Em pleno “maio de 68”, num ano em que o mundo passou por profundas transformações, Agostinho vaticinava aquilo que viríamos a vivenciar, algumas décadas depois:

“Cada vez creio mais que o Brasil é de todas as nações aquela que mostra no mundo, neste momento, mais capacidade criadora, mais capacidade humana, mais possibilidade de convivência. Mas, de nenhuma maneira nós podemos ter a esperança de ter uma Universidade nova, se não tivermos um Brasil novo”.

Volvido meio século, novo “regime de medo” se instalou. Nesse tempo de negacionismo, sinais de ressurgimento criador surgiam. 

Mas, o sonho de Anísio e Darcy, não morrera. Outros insignes mestres o retomaram: Vladimir Carvalho, Aldo Paviani, Adalgisa Rosário, Isaac Roitman e outros vultos, que tive oportunidade de conhecer. A UnB “estava viva”. Contudo, resquícios de “regimes de medo” afetavam a universidade, corroendo o sonho de Darcy, ignorando a reflexão de Agostinho:  

“A Universidade não é capaz de responder mais aos anseios da juventude, que quer encontrar um estímulo de criação, alguma coisa que a encaminhe para o mundo e não encaminhe apenas para a sua profissão”.
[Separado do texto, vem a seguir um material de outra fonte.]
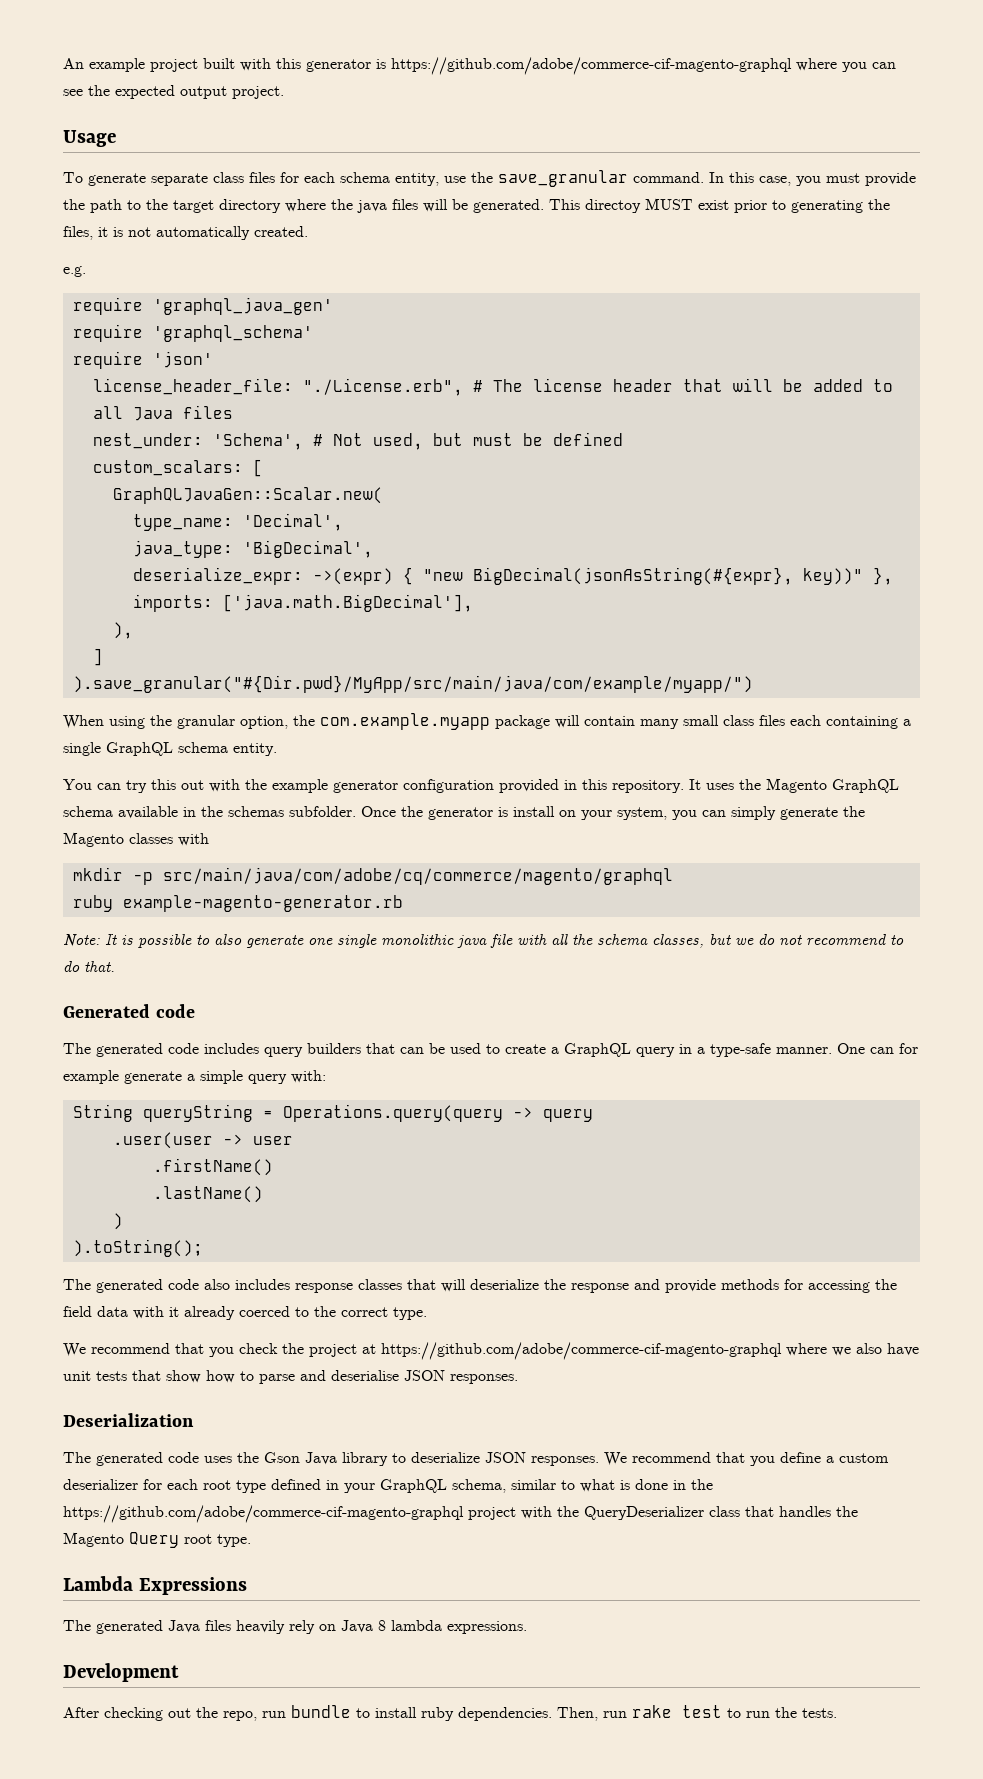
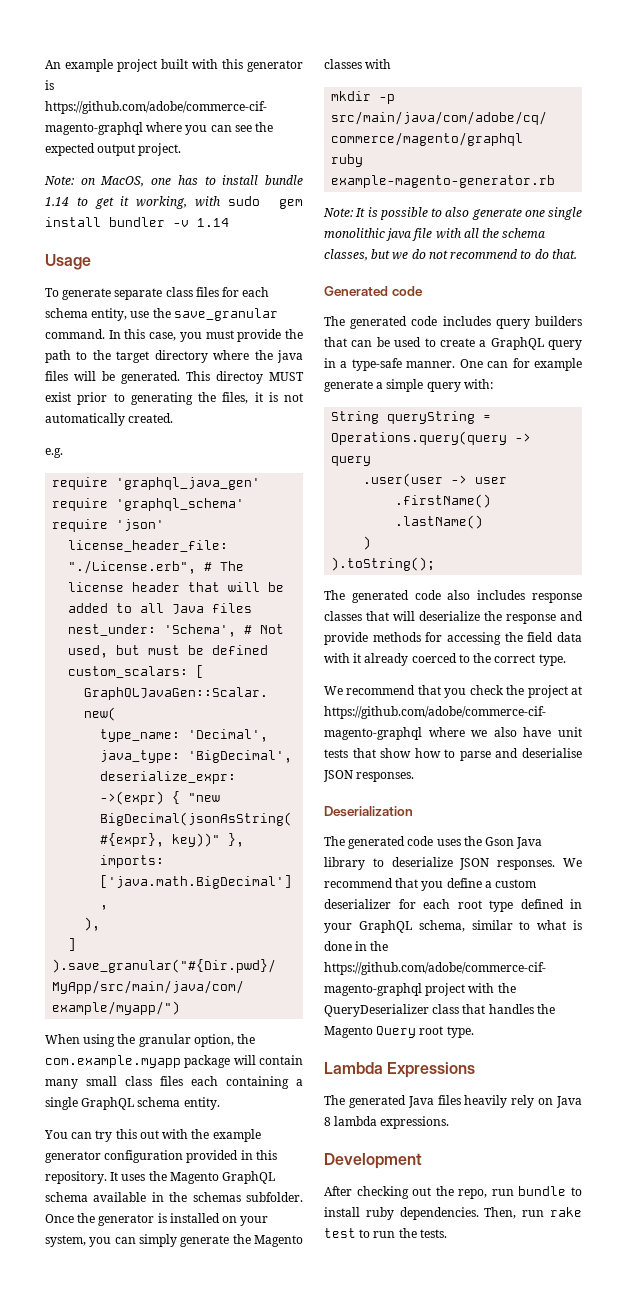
(284, 92) none -> [44,175,303,187] [45,196,303,209] [45,217,229,227] // Note: on MacOS, one has to install bundle 1.14 to get it working, with sudo gem install bundler -v 1.14
[513,806,555,817] install -> [169,1213,220,1223] installed

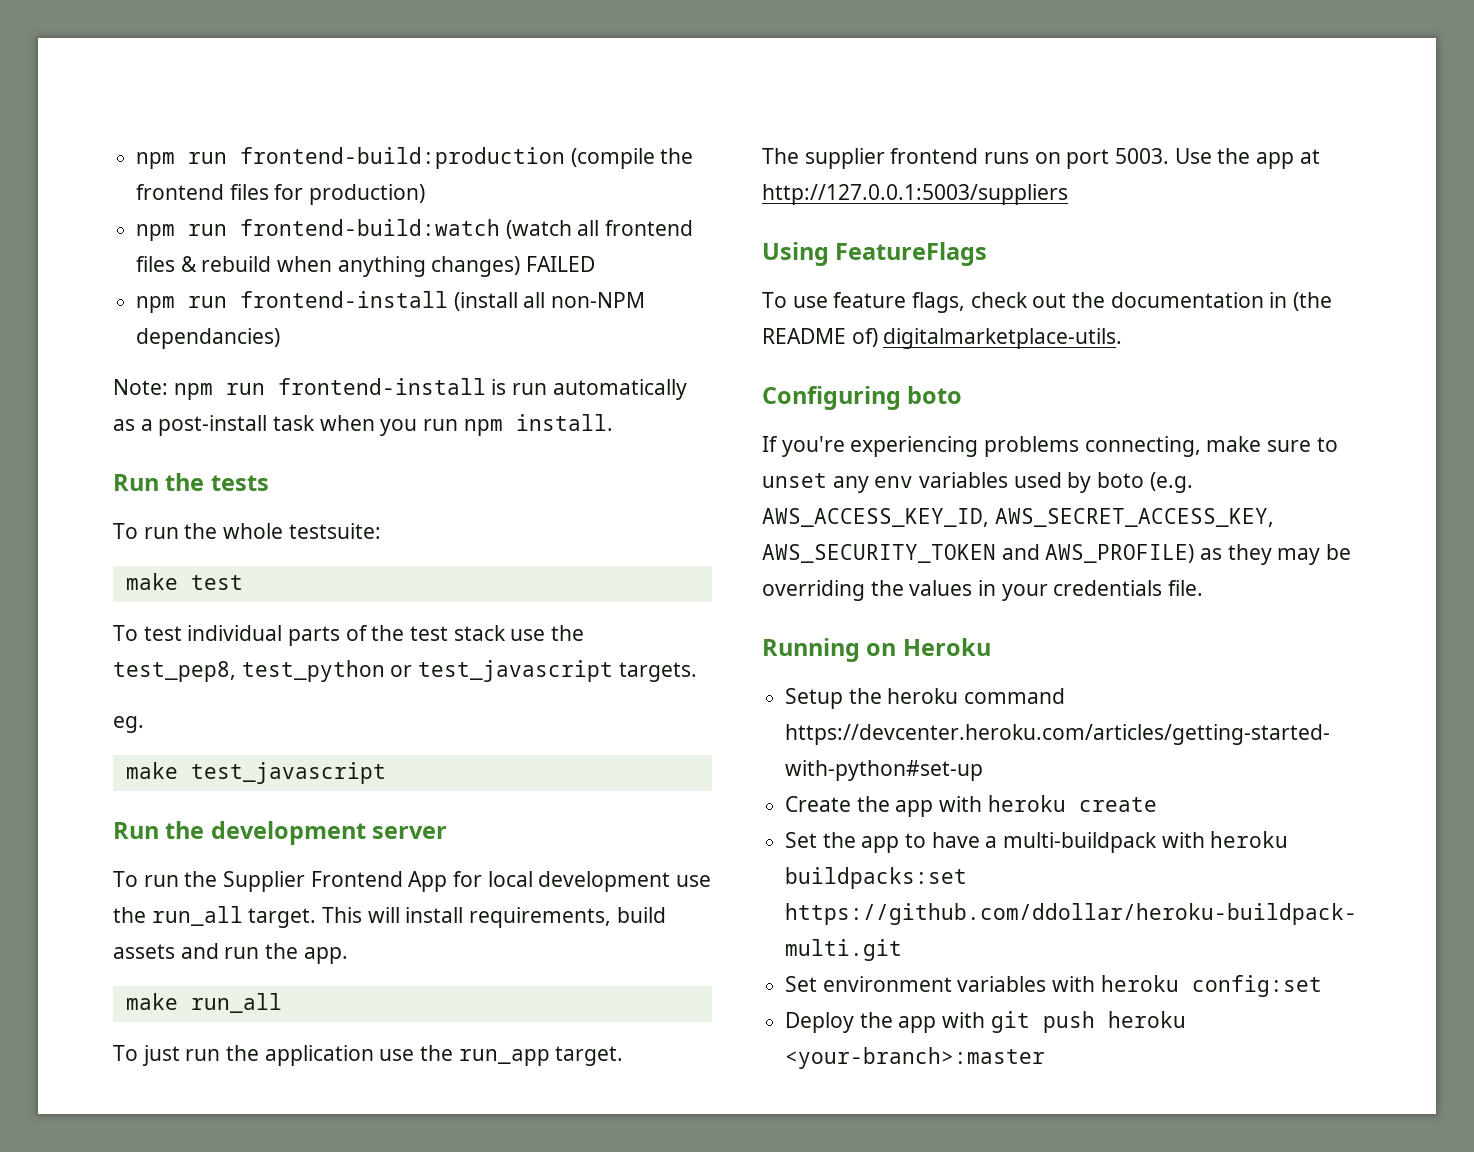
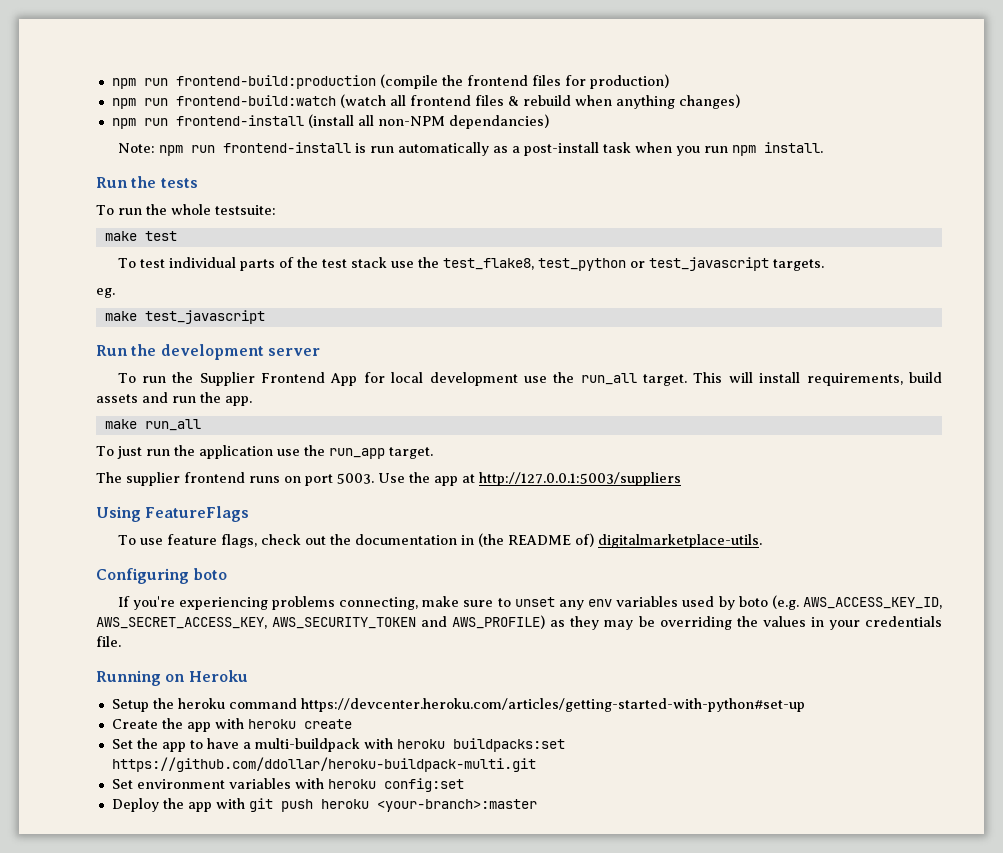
[526,256,596,272] FAILED -> (740, 101) none
[113,661,236,682] test_pep8, -> [442,258,534,270] test_flake8,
Nos idos de vinte, essas palavras ressoavam carregadas de triste atualidade.Na academia, a formação dos educadores permanecia ancorada em práticas instrucionistas. Pagava-se muitos reais a norte-americanos, que “deram cursos” (deram aulas), para os professores “adotarem novos modelos de aula, adotarem novos tipos de aula, para que os alunos pudessem absorver melhor os conteúdos”. Peremptório, um desses professores afirmava: 

“Não dá para abandonar as aulas tradicionais de uma só vez”. 

Pois não! Nem as “tradicionais”, nem as “modernas”. 

Nas salas de aula de 2023, uma ensinagem desprovida de sentido, sem fundamento científico, reproduzia um modelo arcaico de sociedade. Caberá perguntar: Se a universidade era produtora de ciência, não deveria abandonar práticas desprovidas de fundamento científico?